Medya

Savaş muhabiri Coşkun Aral: Nagehan Alçı’yı kutlarım ama yaptığı riskli bir şey; gazeteci, bayraklı üniforma ile taraftar olmamalı

Coşkun Aral, savaş bölgesindeki tecrübelerini ve anılarını T24’e anlattı: Kadınlar kaçıyor, denildi; savaşta kimseyi kaçtığı, durduğu, kaldığı için yargılayamayız. “Savaş muhabirliği” diye bir meslek olduğuna inanmıyorum. Savaş alanındaki muhabirler gazeteci olduklarını unutmamalı

16 Mart 2022 00:30

Rusya’nın Ukrayna’ya saldırarak Avrupa’da yeni bir savaş başlatması, Türkiye’de ‘savaş muhabirliği’ ve savaş sırasında gazetecilik standartları konusunda tartışmaları da bir kez daha gündeme taşıdı.

Çıkan tartışmaları ve ‘savaş muhabirliği’ni, kariyeri boyunca birçok çatışma bölgesinde foto muhabirlik yapmış; Lübnan İç Savaşı’nda çektiği fotoğraf ile dünyanın en prestijli dergilerinden TIME’a kapak olmuş Coşkun Aral’a sorduk. T24’ün sorularını yanıtlayan Aral, tecrübelerini anılarıyla harmanlayarak anlatırken, savaş bölgelerinde muhabirlik yapacakların “gazeteci olduklarını unutmaması gerektiğinin” altını çiziyor.

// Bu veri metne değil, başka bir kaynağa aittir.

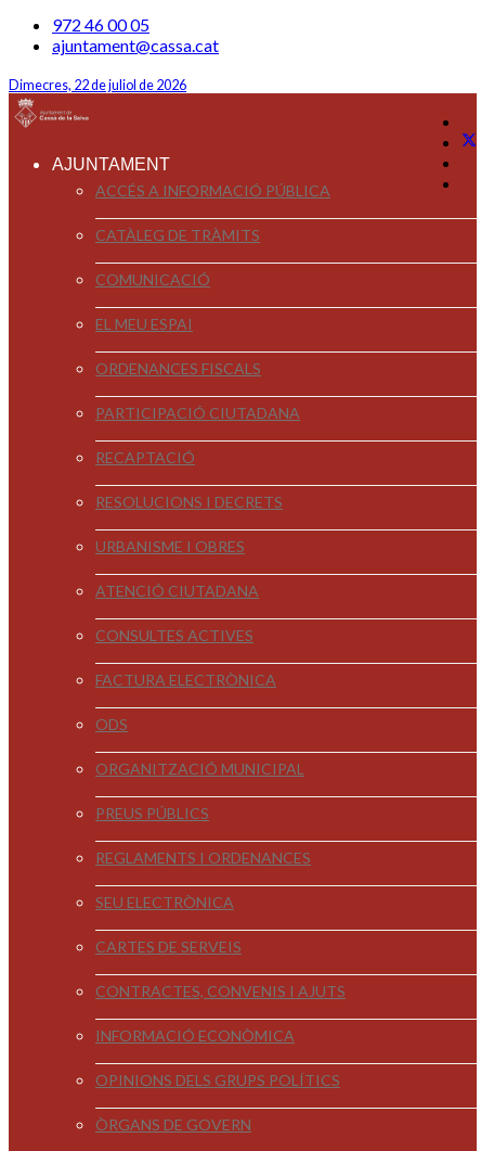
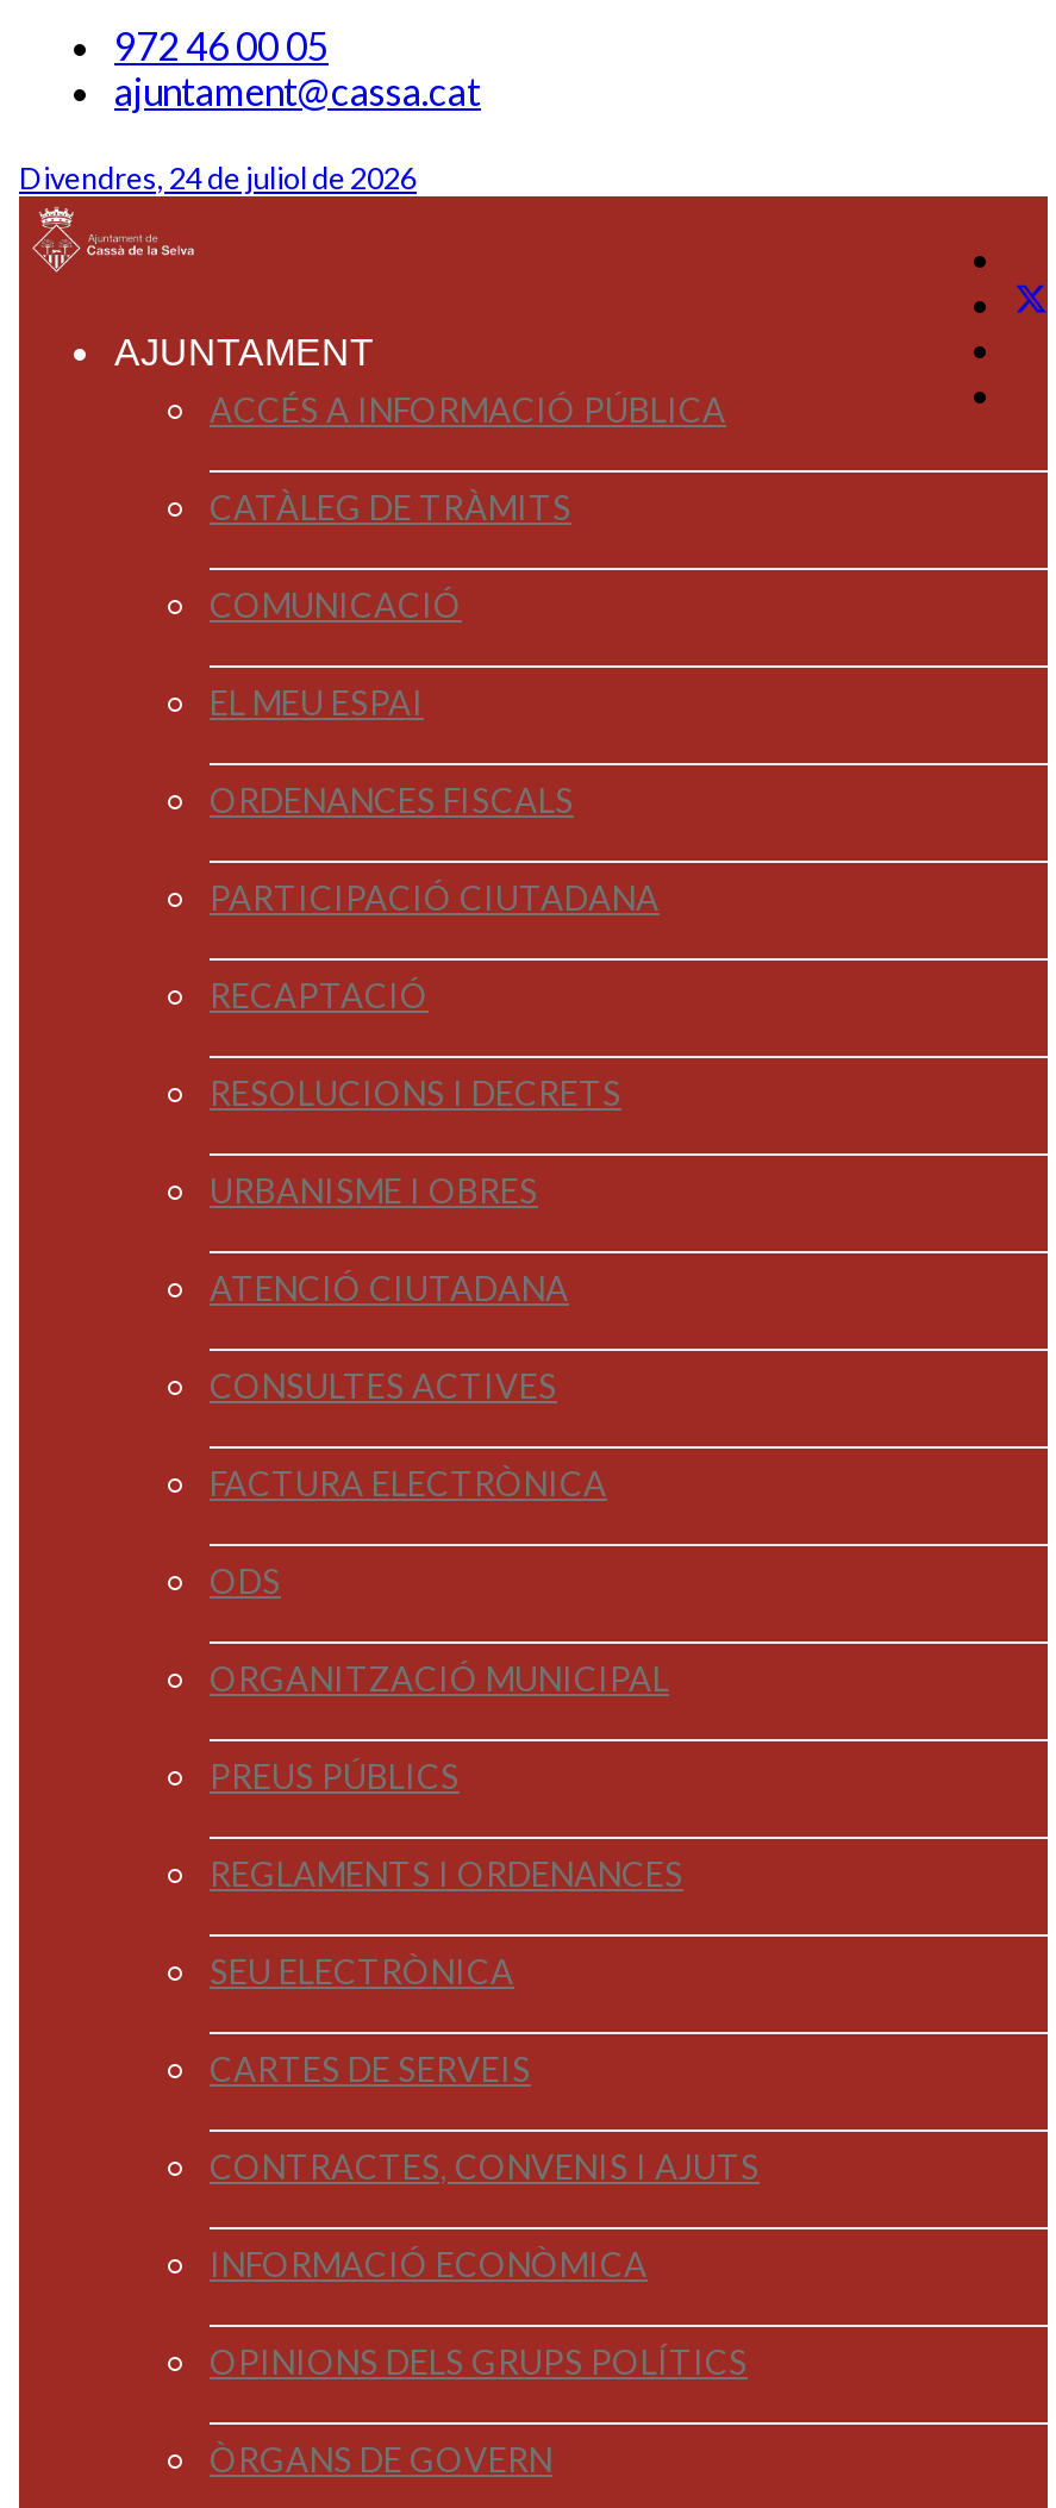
[9,77,186,93] Dimecres, 22 de juliol de 2026 -> [19,161,417,196] Divendres, 24 de juliol de 2026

Savaş muhabirliği diye bir meslek olmadığına” inandığını belirten Aral, çatışma bölgesine gidecek gazetecilerin kapsamlı araştırmalar yapması gerektiğini; o coğrafyanın “bütün temel davranışlarını, psikolojisini, sosyolojisini, antropolojisini, tarihini, her şeyini bilmesi gerektiğini” dile getirdi.

Habertürk yazarı Nagehan Alçı’nın Kiev’de Ukrayna bayraklı askeri üniforma giyerek söyleşi yapması tartışma konusu oldu. Bölgeye giden gazetecilerin büyük bir cesaret gösterdiğini ve eleştirilerde bunun da göz önünde bulundurulması gerektiğini belirten Aral; askeri kamuflaj giymenin Vietnam savaşında ABD’li gazetecilerin Vietkong tarafından öldürülmelerine sebep olduğunu hatırlattı ve “bayraklı” kamuflajın gazeteciyi taraf olarak göstereceğini vurguladı.

Gidilen ülkenin dilinin bilinmesinin veya dili bilen biriyle çalışılmasının önemine de parmak basan Aral, Savaş Ay’la başından geçen şu hikâyeyi anlattı:

“Gdansk Grevi yaşanmıştı Polonya’da. Ben ve rahmetli arkadaşım Savaş Ay; ikimiz de Lehçe bilmediğimiz için, ilişki kuramadığımız için o olayın en büyük kahramanı Lech Walesa’yı tanımadık. Beraberce günler geçirmemize rağmen çektiğimiz fotoğraflarda sadece rastlantı olarak bulunan bir kişiydi. Böyle komik durumlar da olabiliyor. O yüzden yeterli dil bilmek gerekiyor.”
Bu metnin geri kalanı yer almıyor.